Though Mac-focused malware is a relatively new phenomenon, it's no surprise that Apple's software is exploitable by hackers. Despite the company's hints in its advertising that its machines have been immune to viruses, researchers have been demonstrating chinks in its defenses for years. In 2010, for instance, security researcher Charlie Miller demonstrated that by running a simple "fuzzing" program that throws random data at Apple's Safari browser to see which inputs cause it to crash, he was able to find 20 exploitable bugs in the program that would let him take over a user's machine.

Last spring, when I interviewed sources in the "exploit sales" industry--the underground marketplace for information used to hack certain software--I learned that working exploits for Apple's Safari or for the underlying Mac operating system can sell for tens of thousands of dollars. A single exploit that takes apart the defenses of an iPhone or iPad can cost as much as $250,000.

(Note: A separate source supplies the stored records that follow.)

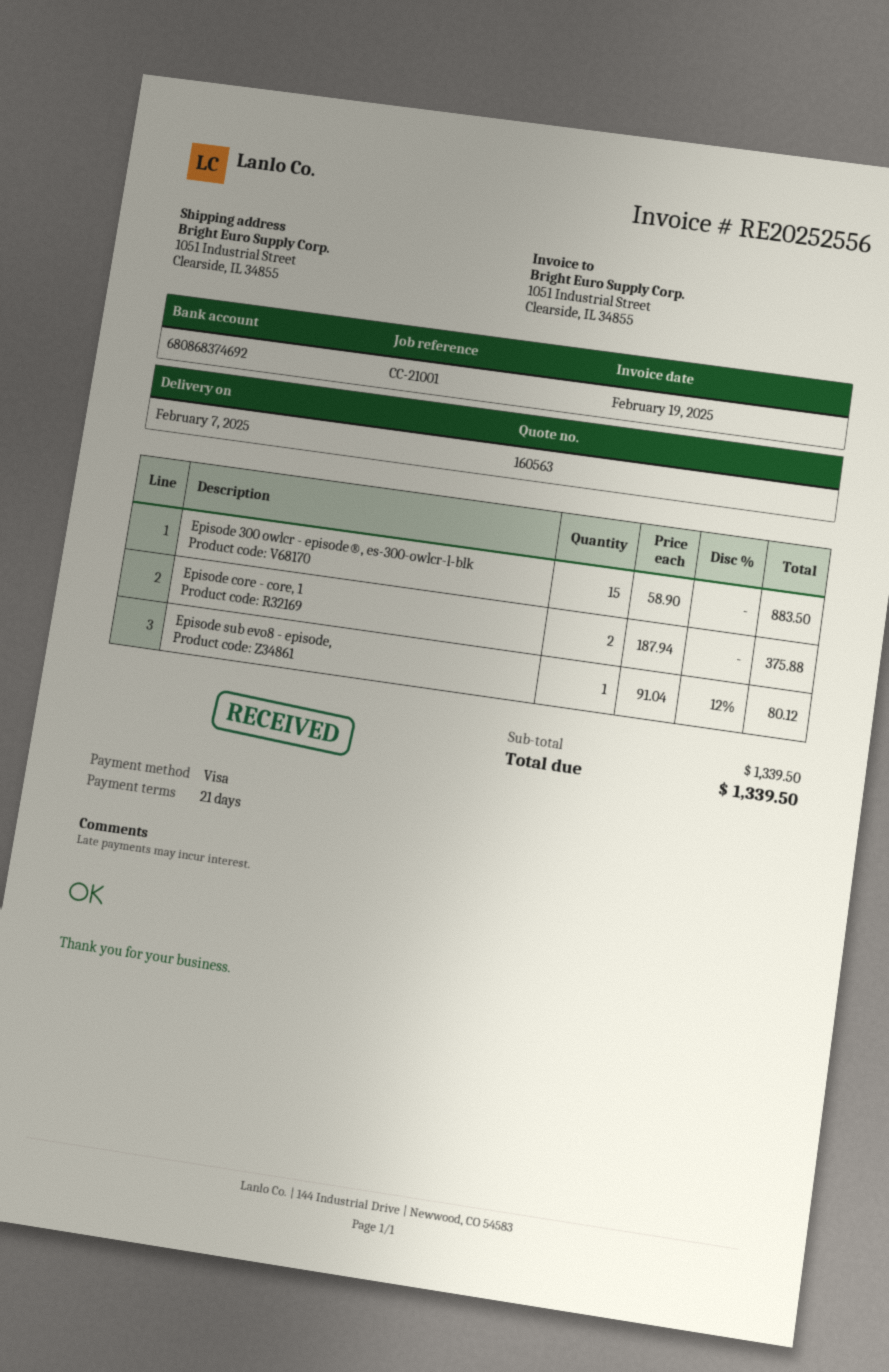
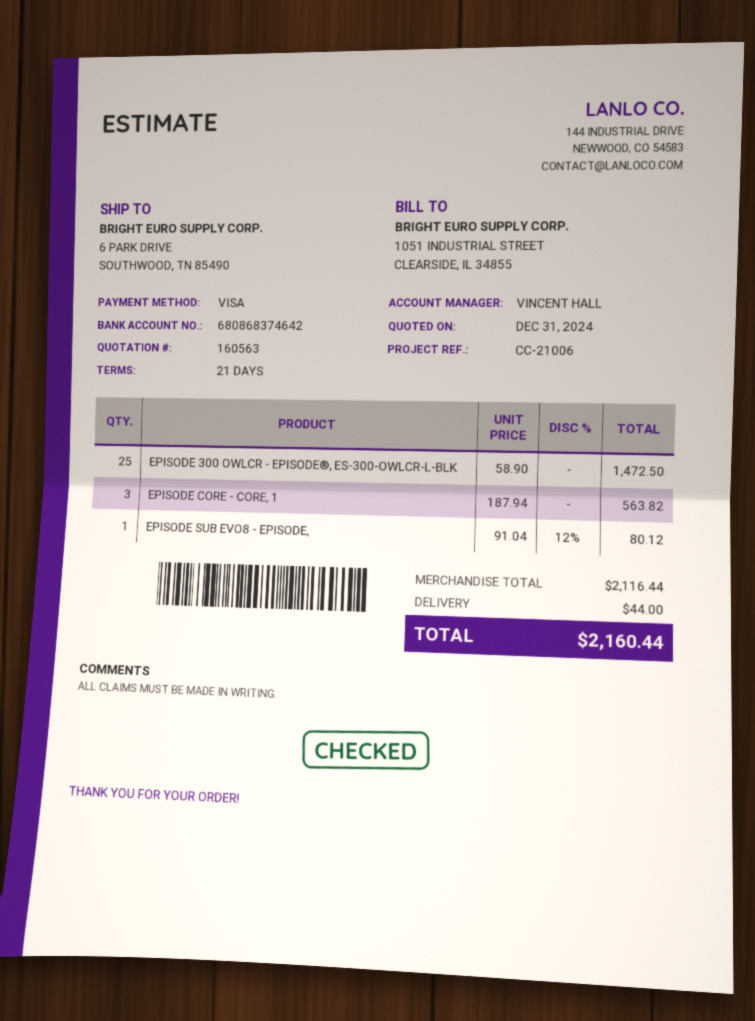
reference: CC-21001 -> CC-21006
bank account: 680868374692 -> 680868374642
ship to: 1051 Industrial Street, Clearside, IL 34855 -> 6 PARK DRIVE, SOUTHWOOD, TN 85490
Episode 300 owlcr - episode®, es-300-owlcr-l-blk: 15 x 58.90 = 883.50 -> 25 x 58.90 = 1472.50
Episode core - core, 1: 2 x 187.94 = 375.88 -> 3 x 187.94 = 563.82
subtotal: 1339.50 -> 2116.44
shipping: none -> 44.00
total: 1339.50 -> 2160.44

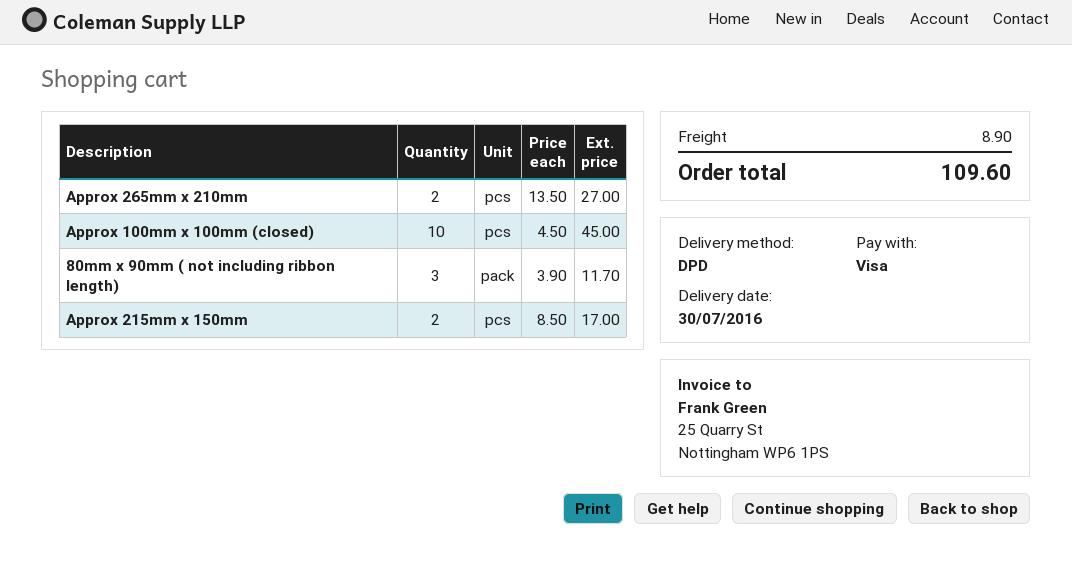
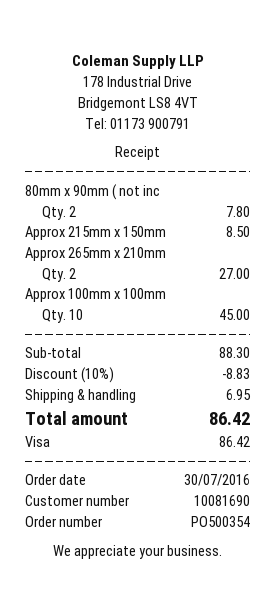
80mm x 90mm ( not including ribbon length): 3 for 11.70 -> 2 for 7.80
Approx 215mm x 150mm: 2 for 17.00 -> 1 for 8.50
discount: none -> 10% = 8.83
shipping: 8.90 -> 6.95
total: 109.60 -> 86.42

In June, even Apple itself tacitly admitted that its machines are being increasingly targeted by malware when it deleted a long-standing claim on its website stating that Macs "don't get PC viruses"--a clear a sign as any that the sense of security afforded by Windows' larger temptation to hackers no longer offers Mac users real protection.

"People ask me, 'Are Mac users no longer safe?'," Hardy says. "Despite that smug feeling of superiority and increased security, Mac users have never been safe. They just weren't as vulnerable as Windows users."